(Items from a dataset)
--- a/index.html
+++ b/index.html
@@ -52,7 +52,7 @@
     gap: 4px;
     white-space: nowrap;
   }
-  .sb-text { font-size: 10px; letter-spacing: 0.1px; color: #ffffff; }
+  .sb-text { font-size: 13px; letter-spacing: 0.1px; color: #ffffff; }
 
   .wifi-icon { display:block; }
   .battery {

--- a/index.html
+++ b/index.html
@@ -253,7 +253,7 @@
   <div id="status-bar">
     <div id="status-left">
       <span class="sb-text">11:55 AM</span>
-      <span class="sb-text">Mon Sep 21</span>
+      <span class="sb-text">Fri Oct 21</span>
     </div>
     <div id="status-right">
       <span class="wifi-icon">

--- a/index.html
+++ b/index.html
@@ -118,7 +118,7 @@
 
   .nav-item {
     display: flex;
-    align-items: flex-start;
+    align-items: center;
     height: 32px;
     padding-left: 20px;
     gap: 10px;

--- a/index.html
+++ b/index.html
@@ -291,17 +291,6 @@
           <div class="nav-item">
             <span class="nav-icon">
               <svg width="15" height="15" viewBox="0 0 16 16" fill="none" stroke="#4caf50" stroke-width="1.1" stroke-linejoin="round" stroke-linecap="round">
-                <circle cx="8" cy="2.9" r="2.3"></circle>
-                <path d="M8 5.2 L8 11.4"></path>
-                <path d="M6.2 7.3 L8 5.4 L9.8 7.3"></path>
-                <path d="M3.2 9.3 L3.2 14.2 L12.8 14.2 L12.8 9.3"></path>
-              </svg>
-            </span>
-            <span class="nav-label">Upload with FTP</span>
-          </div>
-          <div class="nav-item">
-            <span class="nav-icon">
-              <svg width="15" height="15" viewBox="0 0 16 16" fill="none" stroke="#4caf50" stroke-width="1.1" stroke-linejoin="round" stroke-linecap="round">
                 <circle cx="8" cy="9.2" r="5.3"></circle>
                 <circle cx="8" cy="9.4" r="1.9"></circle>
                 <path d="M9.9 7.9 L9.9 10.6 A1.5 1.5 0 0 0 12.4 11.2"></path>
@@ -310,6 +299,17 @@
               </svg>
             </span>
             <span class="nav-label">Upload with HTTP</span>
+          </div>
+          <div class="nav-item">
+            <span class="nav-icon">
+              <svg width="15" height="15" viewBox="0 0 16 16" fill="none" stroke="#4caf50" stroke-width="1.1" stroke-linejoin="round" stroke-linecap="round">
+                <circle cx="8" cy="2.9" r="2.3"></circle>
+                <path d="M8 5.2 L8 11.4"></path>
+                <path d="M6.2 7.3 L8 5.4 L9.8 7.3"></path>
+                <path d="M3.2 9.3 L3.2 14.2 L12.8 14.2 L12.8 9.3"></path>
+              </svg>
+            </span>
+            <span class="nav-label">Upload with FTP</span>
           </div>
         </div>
---
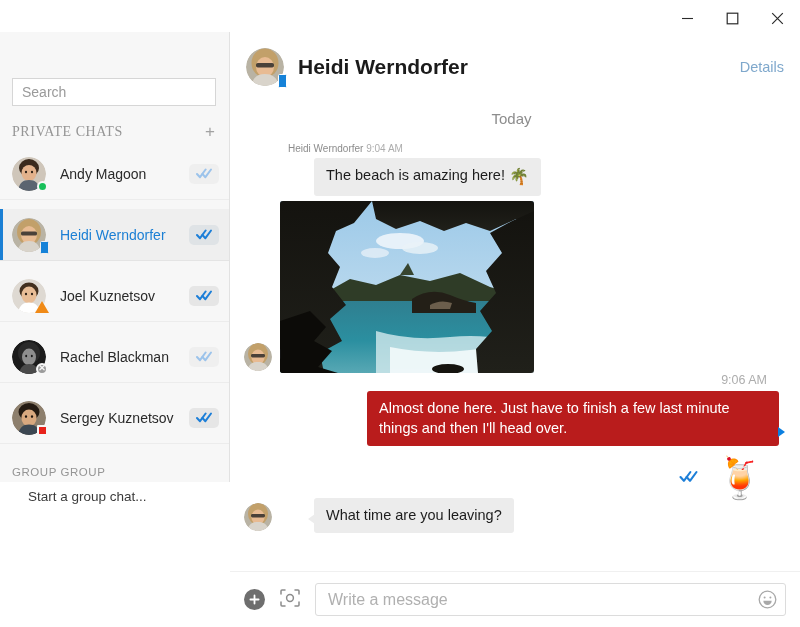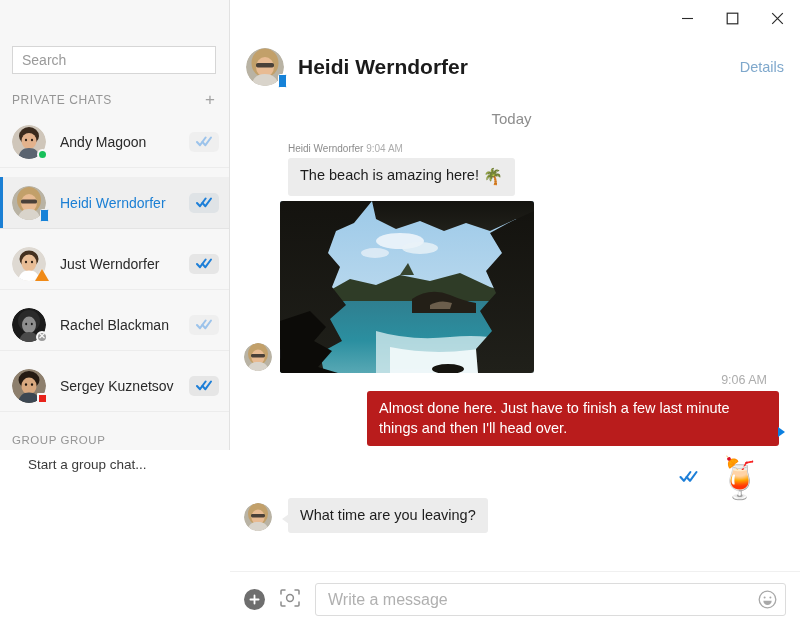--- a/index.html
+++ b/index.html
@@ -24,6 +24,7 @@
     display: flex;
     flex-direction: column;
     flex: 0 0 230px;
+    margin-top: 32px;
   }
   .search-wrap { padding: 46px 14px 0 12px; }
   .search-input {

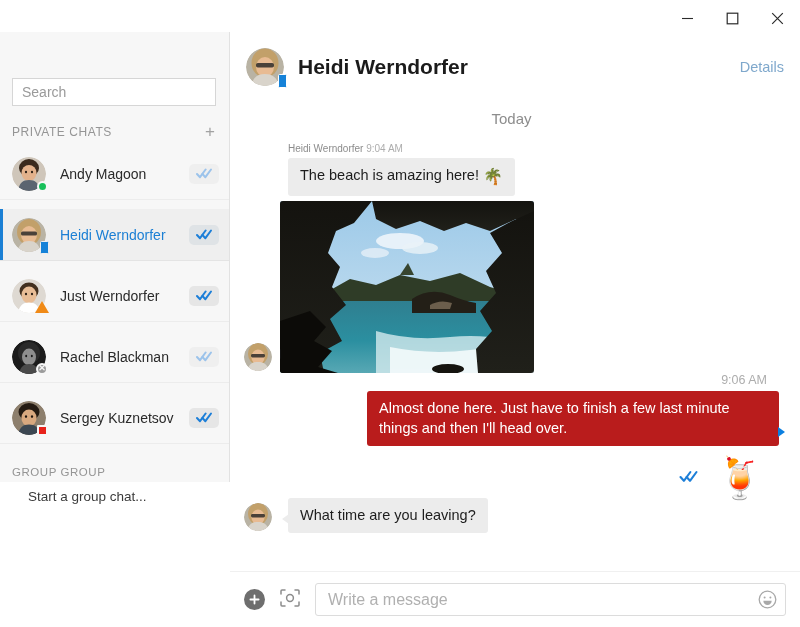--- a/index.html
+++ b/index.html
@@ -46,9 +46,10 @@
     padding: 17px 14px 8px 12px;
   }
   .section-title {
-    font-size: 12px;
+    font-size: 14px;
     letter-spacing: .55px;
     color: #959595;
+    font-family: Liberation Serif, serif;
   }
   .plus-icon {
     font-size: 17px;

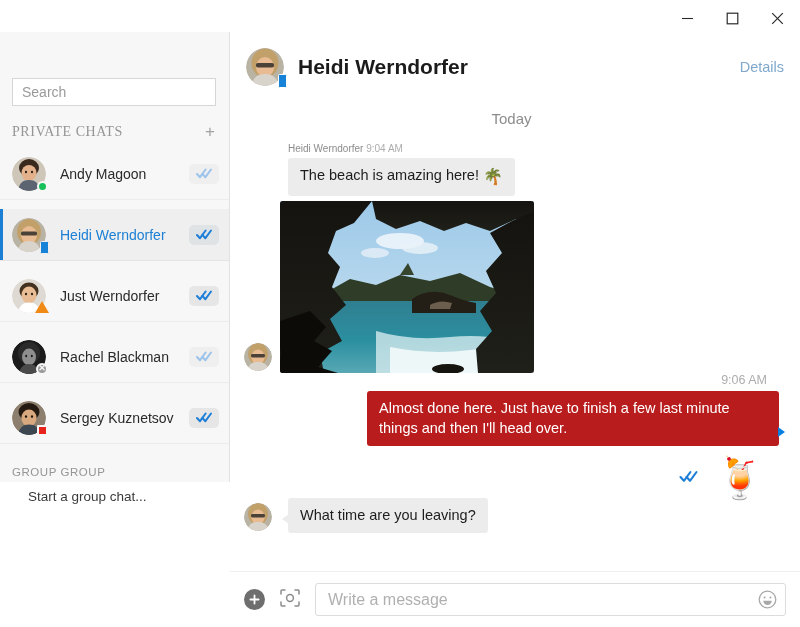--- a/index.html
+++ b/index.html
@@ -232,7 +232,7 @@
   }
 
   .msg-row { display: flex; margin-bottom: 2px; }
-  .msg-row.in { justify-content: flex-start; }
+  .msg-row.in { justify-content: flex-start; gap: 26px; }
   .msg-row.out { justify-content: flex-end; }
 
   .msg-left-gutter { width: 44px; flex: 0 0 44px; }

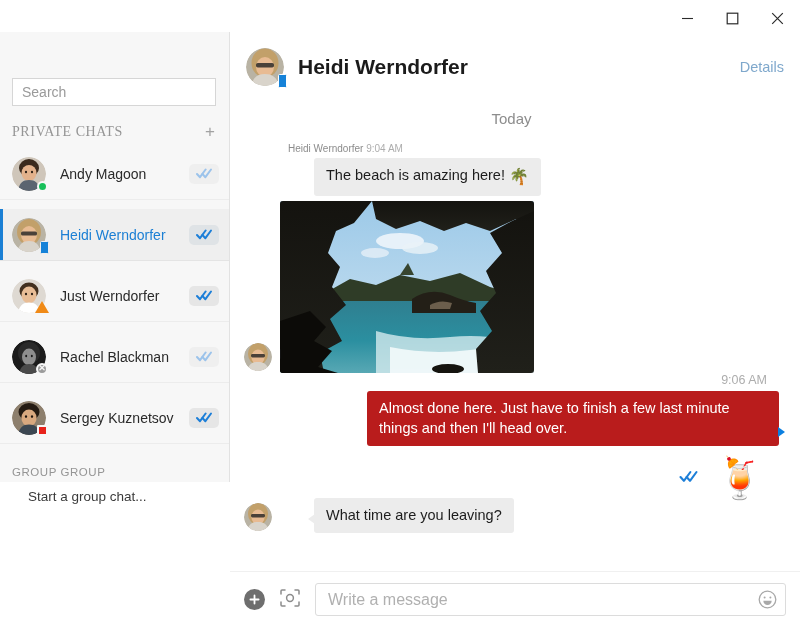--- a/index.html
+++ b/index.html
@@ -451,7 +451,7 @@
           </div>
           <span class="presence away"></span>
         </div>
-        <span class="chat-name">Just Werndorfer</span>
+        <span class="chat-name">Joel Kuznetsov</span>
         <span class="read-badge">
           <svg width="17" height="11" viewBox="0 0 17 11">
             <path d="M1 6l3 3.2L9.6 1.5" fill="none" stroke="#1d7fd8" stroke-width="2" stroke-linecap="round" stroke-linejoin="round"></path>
* * *
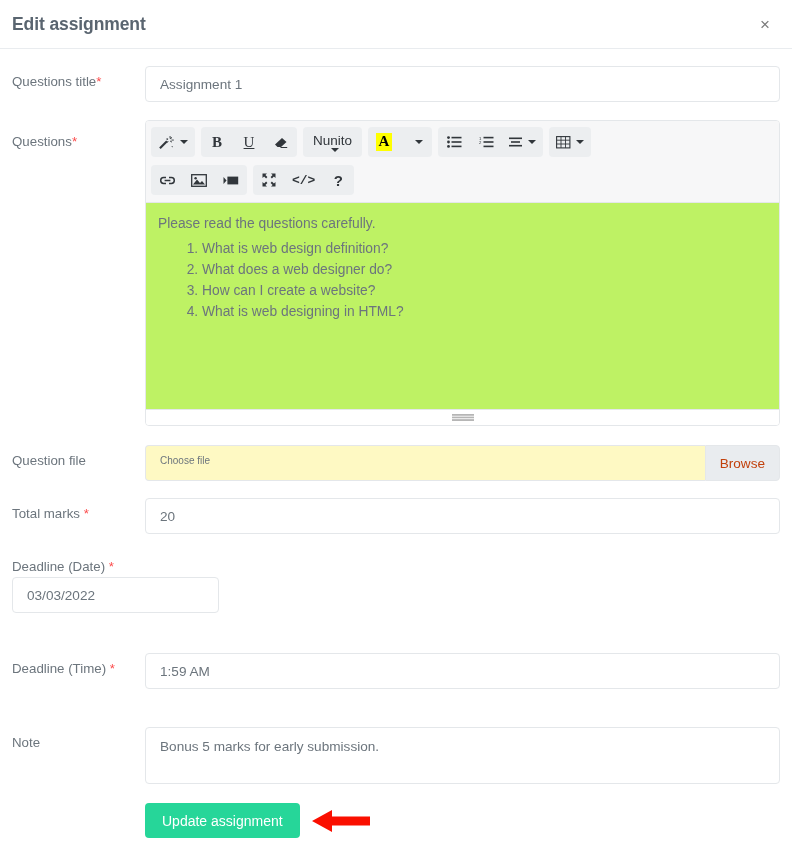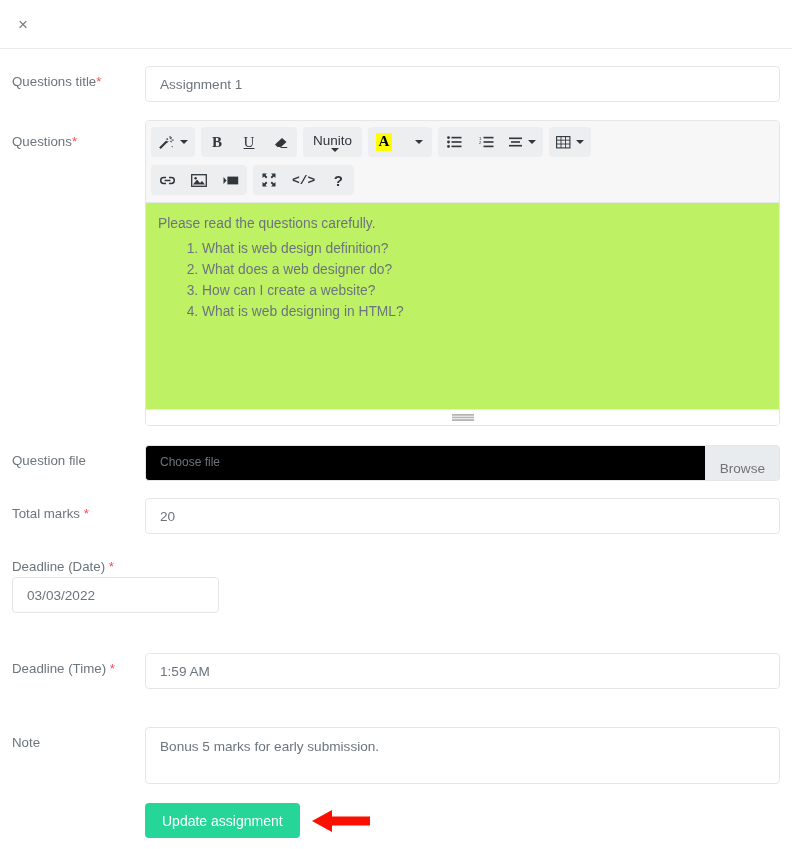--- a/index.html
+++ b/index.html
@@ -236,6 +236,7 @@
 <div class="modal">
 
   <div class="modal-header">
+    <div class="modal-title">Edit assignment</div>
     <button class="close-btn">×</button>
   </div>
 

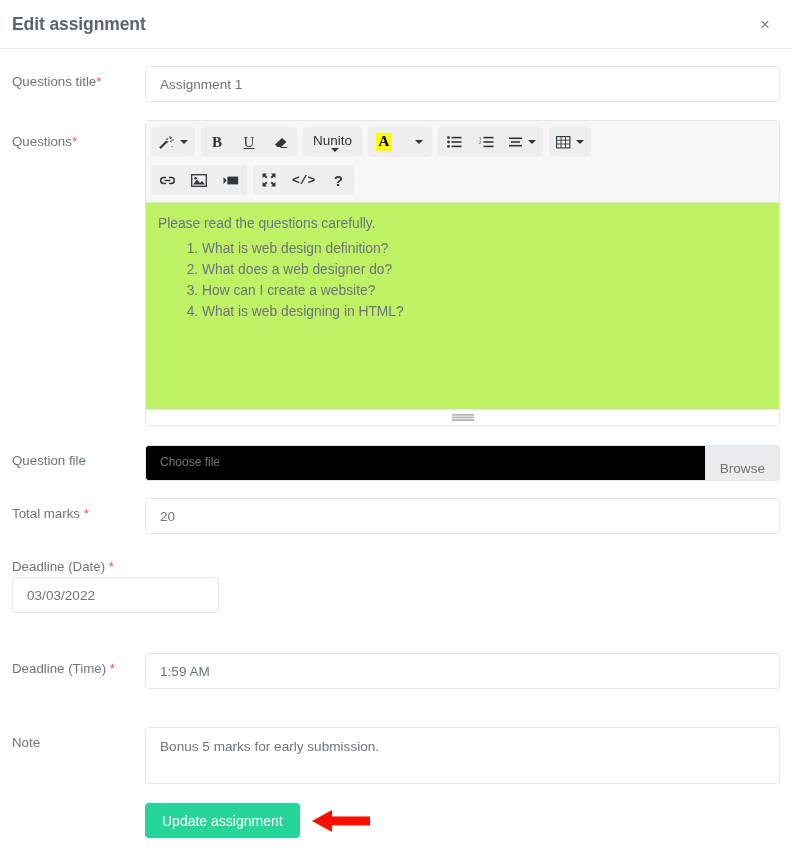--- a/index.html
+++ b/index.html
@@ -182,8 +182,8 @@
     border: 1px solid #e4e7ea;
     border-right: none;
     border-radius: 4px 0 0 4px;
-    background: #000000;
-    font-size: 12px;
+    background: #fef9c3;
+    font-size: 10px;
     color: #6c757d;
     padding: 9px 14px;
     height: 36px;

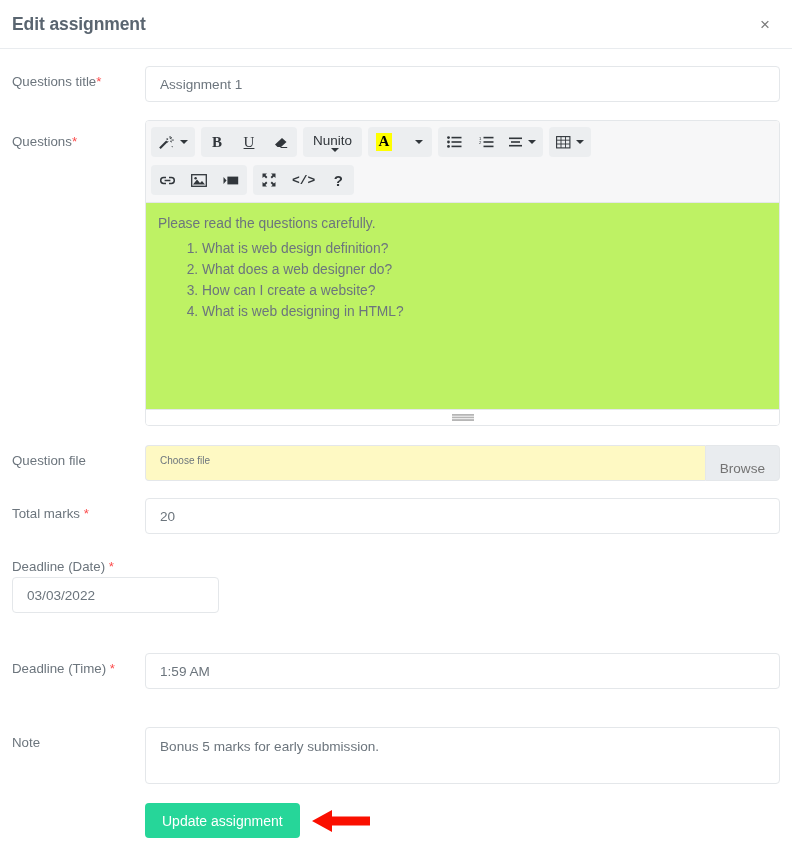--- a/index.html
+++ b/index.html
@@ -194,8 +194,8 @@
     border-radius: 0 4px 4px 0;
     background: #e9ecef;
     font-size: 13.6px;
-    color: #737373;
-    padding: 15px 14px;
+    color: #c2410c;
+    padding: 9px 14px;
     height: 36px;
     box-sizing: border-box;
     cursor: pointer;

Aim of the exercise> Every line above that contains the word "content" should be reported.

Answer space>
-  .msg-row.in { justify-content: flex-start; }
+  .msg-row.in { justify-content: flex-start; gap: 26px; }
   .msg-row.out { justify-content: flex-end; }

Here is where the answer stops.